TASK PROMPT =>
An exact copy of the records is required, minus the pictures they hold.
● ● ● ● ● ● ●
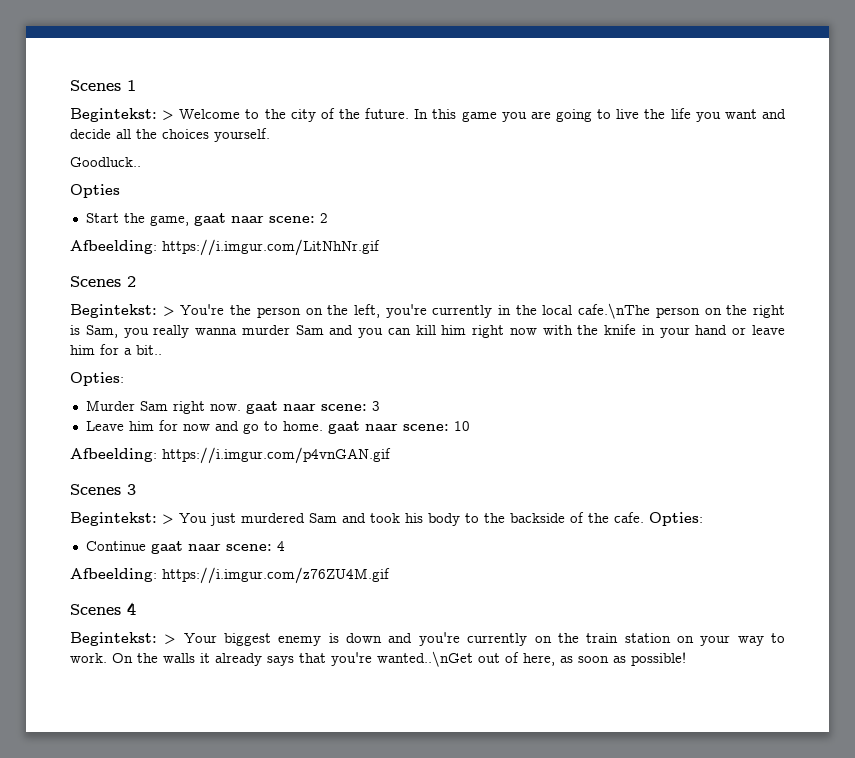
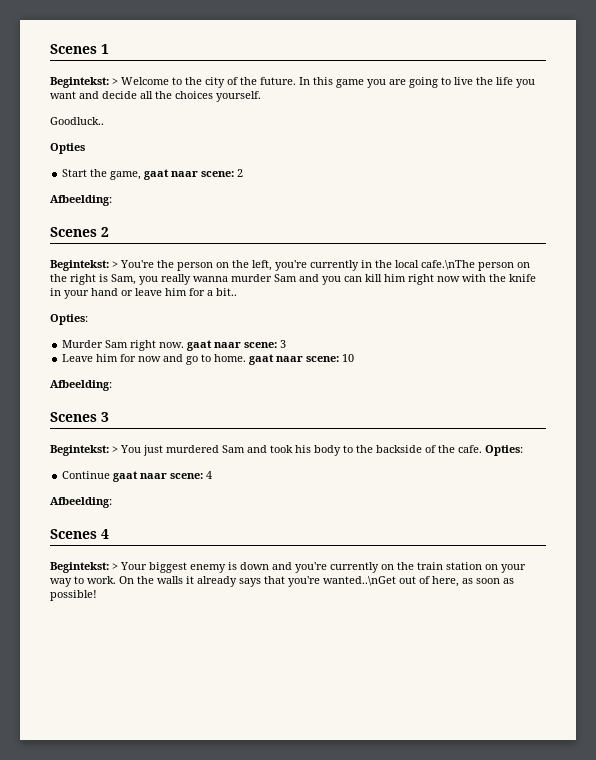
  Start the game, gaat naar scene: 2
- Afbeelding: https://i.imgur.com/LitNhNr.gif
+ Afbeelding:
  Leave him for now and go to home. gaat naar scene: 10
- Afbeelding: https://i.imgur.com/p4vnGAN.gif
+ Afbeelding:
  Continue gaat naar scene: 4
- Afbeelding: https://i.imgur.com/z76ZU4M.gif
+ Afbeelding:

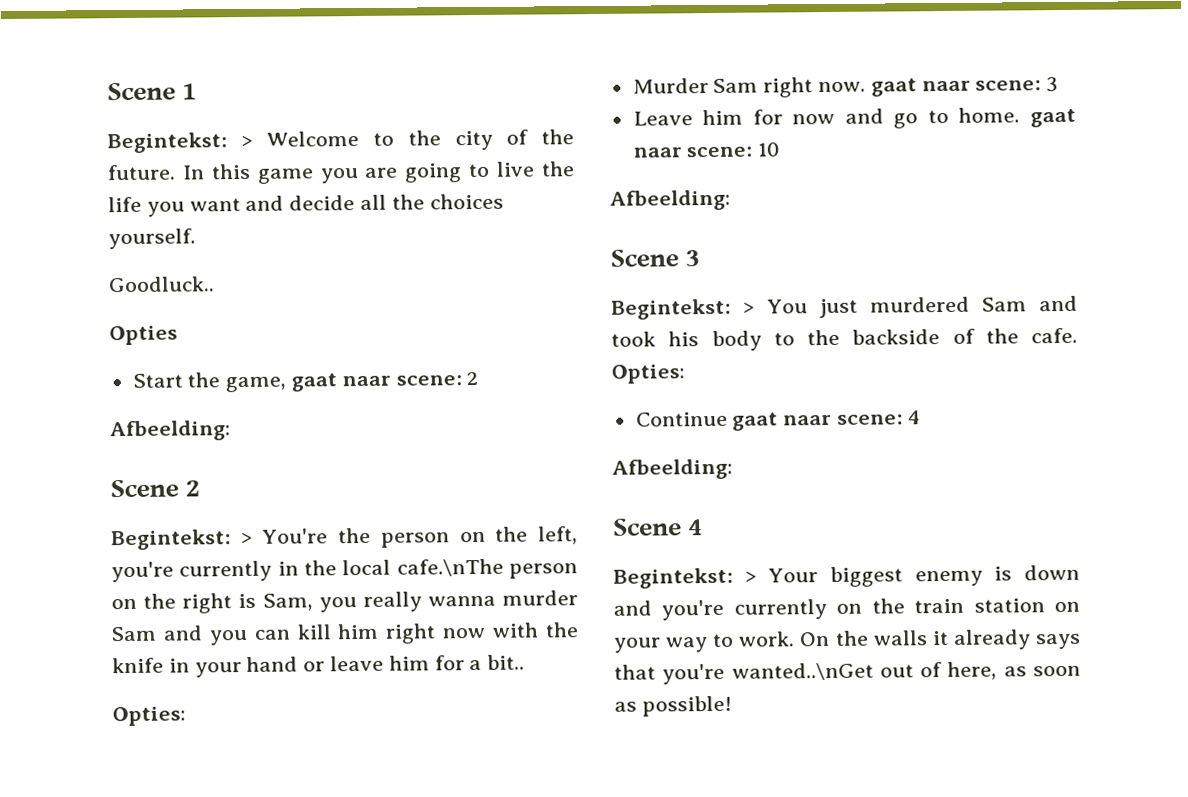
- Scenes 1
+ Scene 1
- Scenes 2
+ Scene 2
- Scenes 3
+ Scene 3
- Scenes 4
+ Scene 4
● ● ● ● ● ● ●
RESPONSE TO THIS EXERCISE =>
  Start the game, gaat naar scene: 2
- Afbeelding: https://i.imgur.com/LitNhNr.gif
+ Afbeelding:
  Leave him for now and go to home. gaat naar scene: 10
- Afbeelding: https://i.imgur.com/p4vnGAN.gif
+ Afbeelding:
  Continue gaat naar scene: 4
- Afbeelding: https://i.imgur.com/z76ZU4M.gif
+ Afbeelding:

- Scenes 1
+ Scene 1
- Scenes 2
+ Scene 2
- Scenes 3
+ Scene 3
- Scenes 4
+ Scene 4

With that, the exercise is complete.